Model Development & Training
- Bias Testing: Did you run the model against a “Red Team” dataset designed to trigger failure modes?
- Feature Selection: Did you exclude protected classes (race, gender, religion) as direct inputs? (And did you check for proxies, like zip codes correlating with race?).
- Version Control: Do you have immutable records of exactly which code and data produced every model version?
- Model Card: Is the Model Card updated for this version?
Deployment & Monitoring
- Drift Detection: Are you monitoring input data distribution to ensure it hasn’t drifted from the training distribution?
- Human Override: Is there a mechanism for a human to intervene in the decision flow?
- Explainability Layer: Can you output the top 3 features influencing a specific prediction for any given request?
- Feedback Loop: If a user disputes a decision, is that feedback captured and tagged for model retraining?
Writing the “Privacy Policy” for AI
Your Privacy Policy is often the first document reviewed by a regulator or plaintiff’s attorney. Standard boilerplate is insufficient. You need specific language that reflects the reality of AI processing.
Instead of generic “We use data to improve our services,” consider this more precise approach:
“We use anonymized data to train machine learning algorithms that help our system recognize patterns. These algorithms may analyze the content of your data (like the text of a document) to provide features like automated summarization. We do not use this data to build personal profiles for advertising.”
Transparency here is a competitive advantage. Users are suspicious of AI. Telling them exactly how their data feeds the machine builds trust. It also creates a record of your intent, which is crucial if you are ever accused of using data for undisclosed purposes.
Handling a Regulatory Inquiry
It is not a matter of *if* you get questioned, but *when*. Even a small startup might get a complaint from a competitor or a disgruntled user that triggers an FTC inquiry.

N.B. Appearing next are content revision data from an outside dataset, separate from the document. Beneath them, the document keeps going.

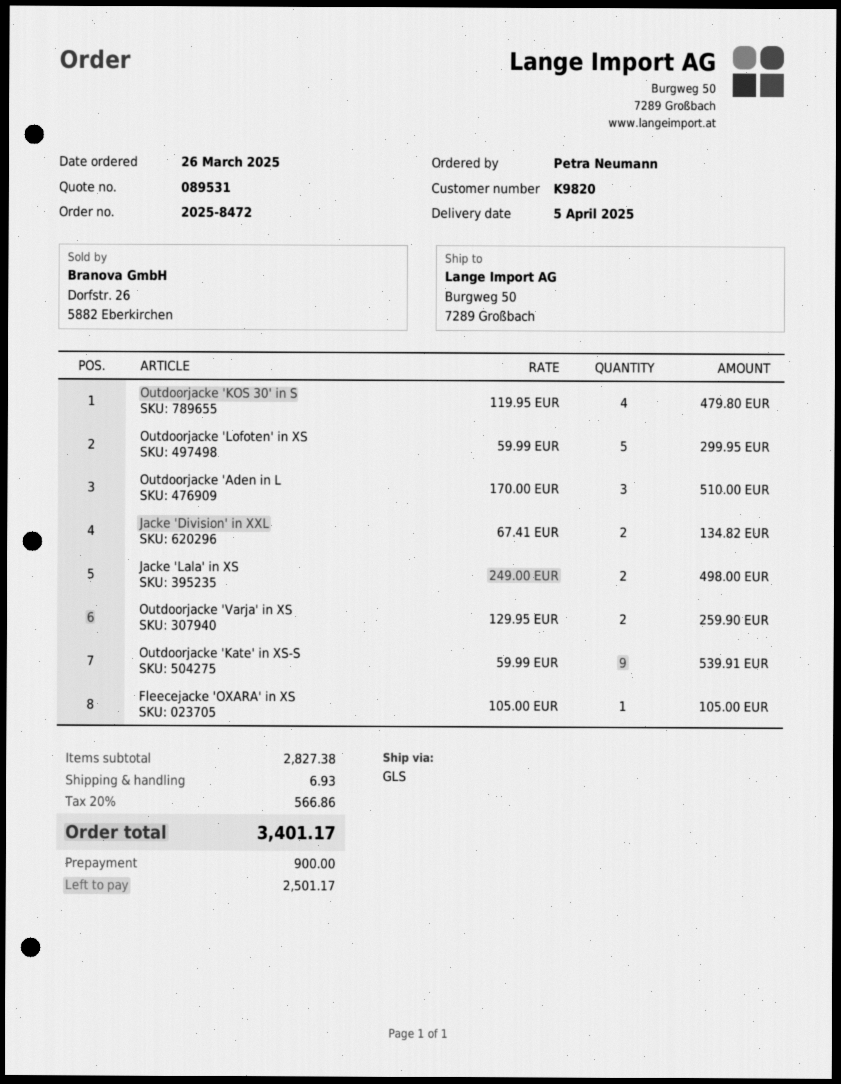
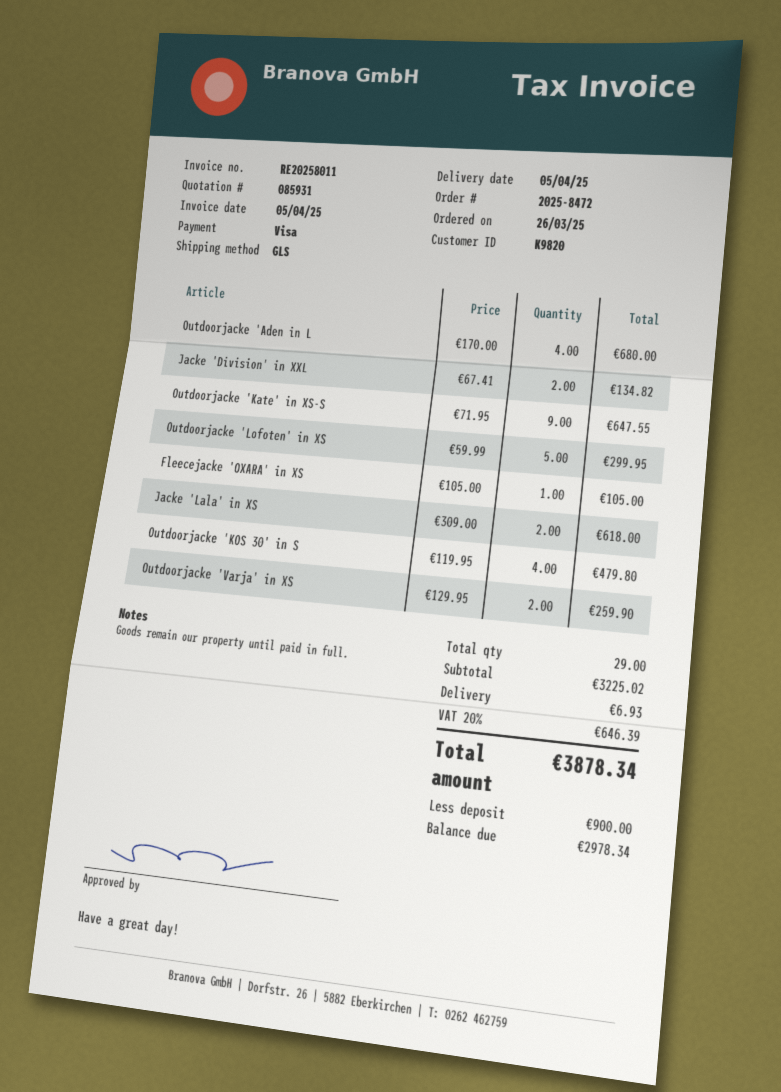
quote number: 089531 -> 085931
Outdoorjacke 'Aden in L: 3 x 170.00 = 510.00 -> 4 x 170.00 = 680.00
Jacke 'Lala' in XS: 2 x 249.00 = 498.00 -> 2 x 309.00 = 618.00
Outdoorjacke 'Kate' in XS-S: 9 x 59.99 = 539.91 -> 9 x 71.95 = 647.55
subtotal: 2827.38 -> 3225.02
tax: 20% = 566.86 -> 20% = 646.39
total: 3401.17 -> 3878.34
balance: 2501.17 -> 2978.34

If you receive a Civil Investigative Demand (CID) or a letter from a regulator:
- Preserve Everything: Immediately issue a “Litigation Hold.” Stop your automated deletion scripts for logs and emails related to the subject of the inquiry.

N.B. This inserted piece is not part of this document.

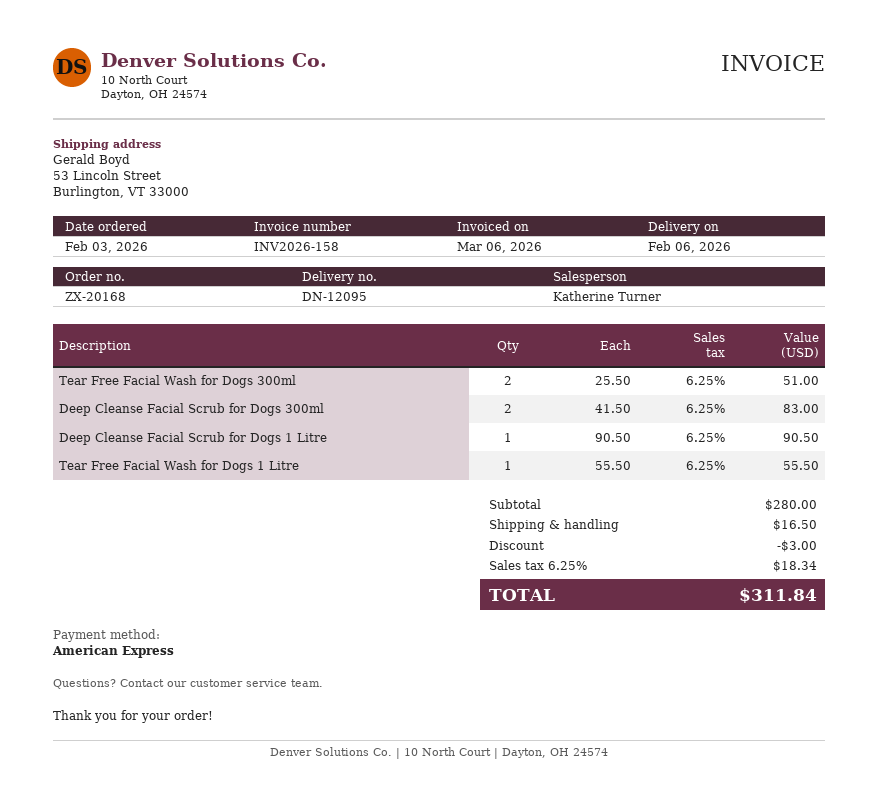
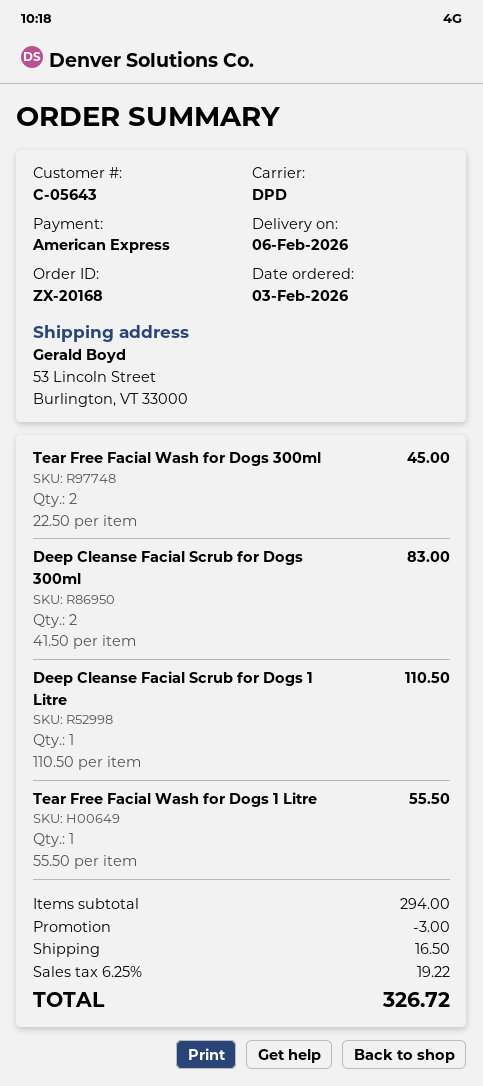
Tear Free Facial Wash for Dogs 300ml: 2 x 25.50 = 51.00 -> 2 x 22.50 = 45.00
Deep Cleanse Facial Scrub for Dogs 1 Litre: 1 x 90.50 = 90.50 -> 1 x 110.50 = 110.50
subtotal: 280.00 -> 294.00
tax: 6.25% = 18.34 -> 6.25% = 19.22
total: 311.84 -> 326.72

- Don’t Panic and Explain: Your instinct will be to write a long email explaining that the regulator doesn’t understand your tech. Do not do this. Anything you say can be used against you.
- Counsel Up: Engage legal counsel who understands tech law, specifically AI.
- Present the Checklist: Show your homework. If you have a robust compliance program, Model Cards, and bias testing logs, present them. It shows you take the issue seriously.
Summary of the “Enforcement-First” Mindset
The US is unlikely to pass a comprehensive AI law in the immediate future. The political gridlock ensures that the “Enforcement-First” approach will remain the dominant mode of governance for the foreseeable future.
This means the burden is on you, the builder, to interpret the signals. Every press release from the FTC, every class action settlement, and every NIST update is a clue about what “good” looks like.
For your startup, this translates to a culture of Defensive Engineering. Write code that assumes it will be audited. Design data pipelines that assume the user will ask for their data back. Write marketing copy that assumes a lawyer will read it.
By treating compliance as a feature of your architecture rather than a legal afterthought, you insulate your company from the biggest risks. More importantly, you build a product that is more robust, trustworthy, and ultimately better for your users. In a crowded market, that trust is the only moat that matters.